The PyTorch Implementation of the paper: 

[RTM3D: Real-time Monocular 3D Detection from Object Keypoints for Autonomous Driving](https://arxiv.org/pdf/2001.03343.pdf) (ECCV 2020)



---



## Demonstration



![demo](./docs/demo.gif)



## Features

- [x] Realtime 3D object detection based on a monocular RGB image

- [x] Support [distributed data parallel training](https://github.com/pytorch/examples/tree/master/distributed/ddp)

- [x] Tensorboard

- [x] ResNet-based **K**eypoint **F**eature **P**yramid **N**etwork (KFPN) (Using by setting `--arch fpn_resnet_18`)

- [ ] Use images from both left and right cameras (Control by setting the `use_left_cam_prob` argument)

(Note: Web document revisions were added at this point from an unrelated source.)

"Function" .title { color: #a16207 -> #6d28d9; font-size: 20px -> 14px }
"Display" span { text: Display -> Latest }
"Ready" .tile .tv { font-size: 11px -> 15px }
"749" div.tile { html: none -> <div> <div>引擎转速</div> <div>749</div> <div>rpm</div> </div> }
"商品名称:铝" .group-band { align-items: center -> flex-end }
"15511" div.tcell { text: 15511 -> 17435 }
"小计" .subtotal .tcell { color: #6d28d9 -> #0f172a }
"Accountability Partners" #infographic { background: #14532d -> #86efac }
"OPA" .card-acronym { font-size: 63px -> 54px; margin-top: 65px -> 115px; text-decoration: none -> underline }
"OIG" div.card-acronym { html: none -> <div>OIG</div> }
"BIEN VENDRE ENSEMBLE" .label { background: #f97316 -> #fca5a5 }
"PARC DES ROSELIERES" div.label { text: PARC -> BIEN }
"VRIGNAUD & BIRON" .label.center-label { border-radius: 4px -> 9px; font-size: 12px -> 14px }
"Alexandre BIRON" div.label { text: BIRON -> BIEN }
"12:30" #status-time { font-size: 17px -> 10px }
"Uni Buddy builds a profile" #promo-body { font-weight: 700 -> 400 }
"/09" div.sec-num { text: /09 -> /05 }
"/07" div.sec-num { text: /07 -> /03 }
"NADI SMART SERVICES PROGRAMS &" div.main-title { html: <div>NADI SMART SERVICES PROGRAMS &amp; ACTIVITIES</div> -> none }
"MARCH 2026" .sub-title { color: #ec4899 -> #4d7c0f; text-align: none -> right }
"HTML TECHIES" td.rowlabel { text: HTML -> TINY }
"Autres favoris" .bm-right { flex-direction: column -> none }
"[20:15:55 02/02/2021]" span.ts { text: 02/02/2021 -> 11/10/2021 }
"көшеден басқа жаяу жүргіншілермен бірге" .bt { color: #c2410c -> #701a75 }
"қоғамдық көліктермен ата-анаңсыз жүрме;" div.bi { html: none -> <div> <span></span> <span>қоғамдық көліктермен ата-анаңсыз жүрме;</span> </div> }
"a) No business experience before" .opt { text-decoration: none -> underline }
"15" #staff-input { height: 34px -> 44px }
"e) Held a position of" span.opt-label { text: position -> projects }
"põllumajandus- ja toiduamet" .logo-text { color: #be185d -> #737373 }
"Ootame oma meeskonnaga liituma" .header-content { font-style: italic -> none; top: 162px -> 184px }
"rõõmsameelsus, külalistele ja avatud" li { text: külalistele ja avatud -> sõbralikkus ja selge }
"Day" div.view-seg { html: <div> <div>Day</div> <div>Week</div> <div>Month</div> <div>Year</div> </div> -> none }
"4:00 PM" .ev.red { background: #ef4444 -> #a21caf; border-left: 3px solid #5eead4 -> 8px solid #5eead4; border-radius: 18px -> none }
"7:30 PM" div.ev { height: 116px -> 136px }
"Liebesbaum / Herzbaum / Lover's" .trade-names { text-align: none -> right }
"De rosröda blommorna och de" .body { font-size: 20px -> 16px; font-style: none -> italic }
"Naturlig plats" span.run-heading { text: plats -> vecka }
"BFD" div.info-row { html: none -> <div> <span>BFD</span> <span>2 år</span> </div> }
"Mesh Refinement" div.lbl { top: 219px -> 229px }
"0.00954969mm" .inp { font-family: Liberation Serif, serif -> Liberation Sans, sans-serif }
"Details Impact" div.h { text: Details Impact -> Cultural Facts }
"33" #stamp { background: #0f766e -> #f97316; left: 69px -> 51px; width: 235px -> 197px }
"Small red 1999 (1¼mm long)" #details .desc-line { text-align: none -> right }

- [ ] Release pre-trained models 



## Some modifications from the paper

- _**Formula (3)**_:  

   - A negative value can't be an input of the `log` operator, so please **don't normalize dim** as mentioned in

the paper because the normalized dim values maybe less than `0`. Hence I've directly regressed to absolute dimension values in meters.

   - Use `L1 loss` for depth estimation (applying the `sigmoid` activation to the depth output first).



- _**Formula (5)**_: I haven't taken the absolute values of the ground-truth, 

I have used the **relative values** instead. [The code is here](https://github.com/maudzung/RTM3D/blob/45b9d8af1298a6ad7dacb99a8f538f285696ded4/src/data_process/kitti_dataset.py#L284)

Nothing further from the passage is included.